A mulher havia ingressado com uma ação de divórcio litigioso acumulada com pedido de guarda unilateral. Diante da convivência interrompida, das agressões sofridas e da existência de uma medida protetiva ativa, ela solicitou que o vínculo matrimonial fosse encerrado liminarmente (antes do fim do processo).
Embora a 3ª Vara de Família tivesse negado o pedido inicialmente — alegando que seria necessário ouvir o marido primeiro —, o Tribunal de Justiça aceitou o recurso (Agravo de Instrumento). A defesa argumentou que o divórcio é um direito potestativo, ou seja, não depende da concordância da outra parte.

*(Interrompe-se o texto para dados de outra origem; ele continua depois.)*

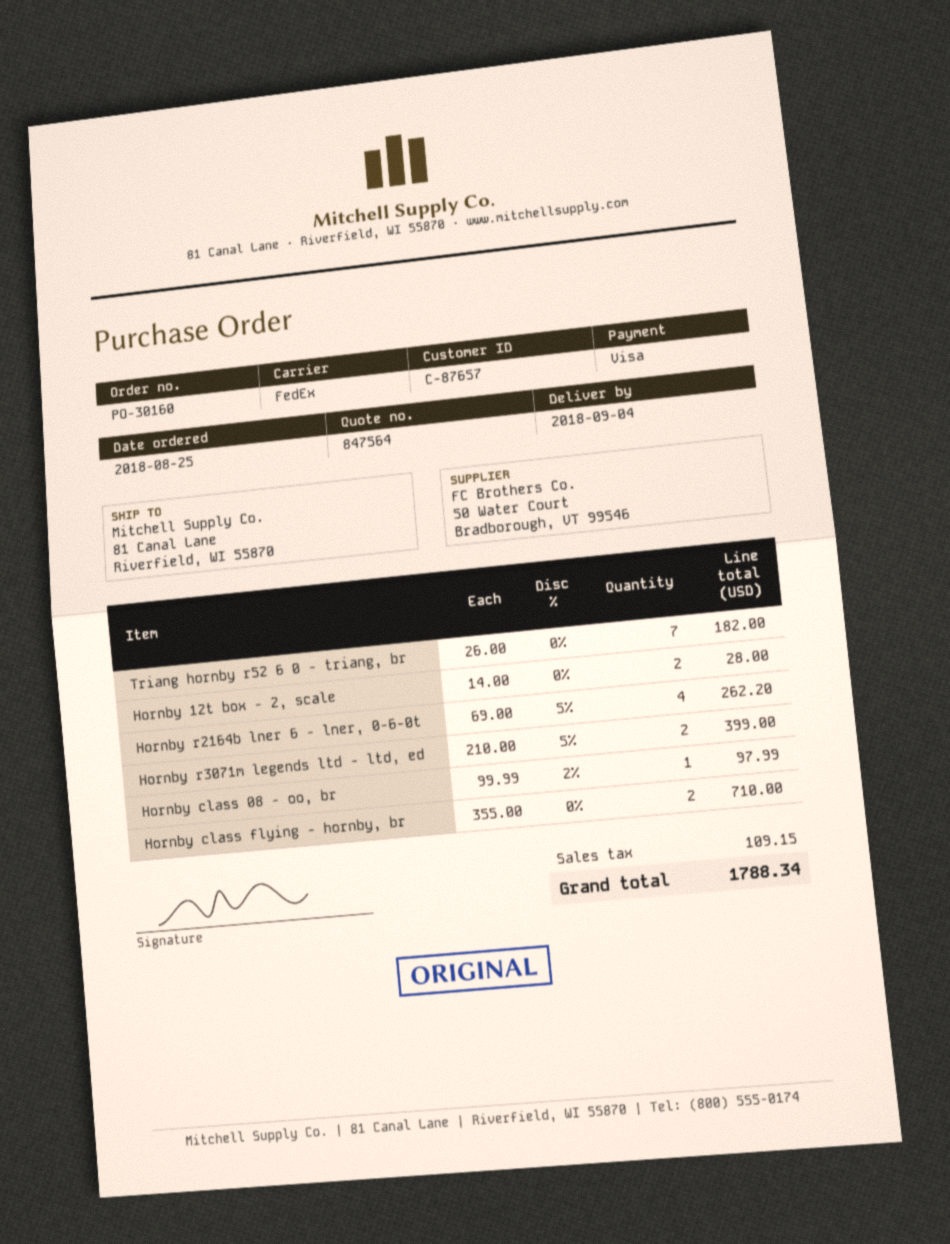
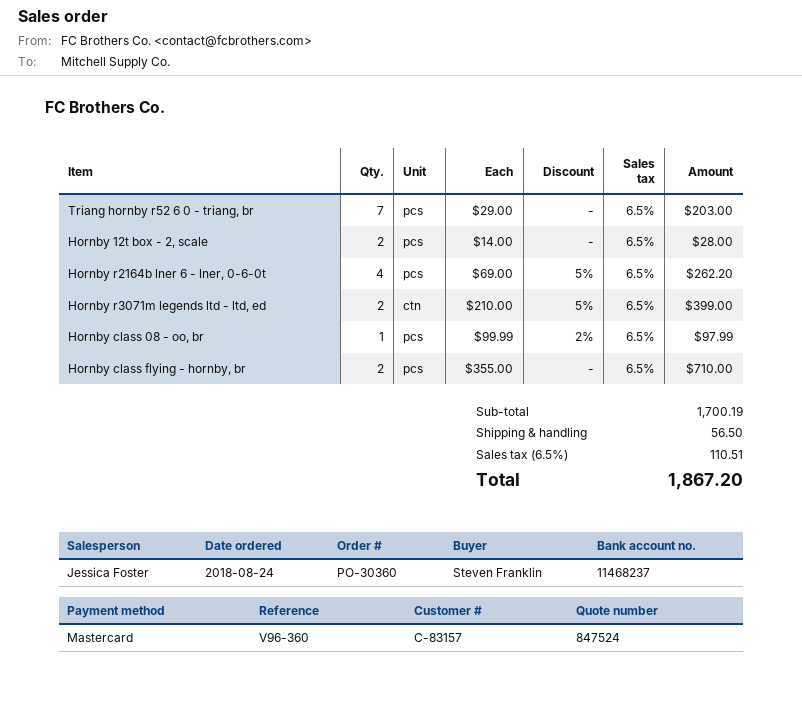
quote number: 847564 -> 847524
order number: PO-30160 -> PO-30360
order date: 2018-08-25 -> 2018-08-24
customer number: C-87657 -> C-83157
payment method: Visa -> Mastercard
Triang hornby r52 6 0 - triang, br: 7 x 26.00 = 182.00 -> 7 x 29.00 = 203.00
shipping: none -> 56.50
tax: 109.15 -> 110.51
total: 1788.34 -> 1867.20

O relator do processo, desembargador Roberto Barros, destacou que a Emenda Constitucional nº 66/2010 simplificou o fim do casamento no Brasil. Segundo o magistrado, basta que um dos cônjuges queira a separação para que o vínculo seja dissolvido; não é preciso esperar a manifestação do réu para decretar o divórcio quando a manutenção do vínculo é inviável ou perigosa; a decisão prioriza a segurança física e psicológica da mulher, permitindo que ela rompa o ciclo de violência o quanto antes.
“O direito ao divórcio é absoluto e independe de motivação ou da aceitação do outro cônjuge”, reforçou o relator em seu voto.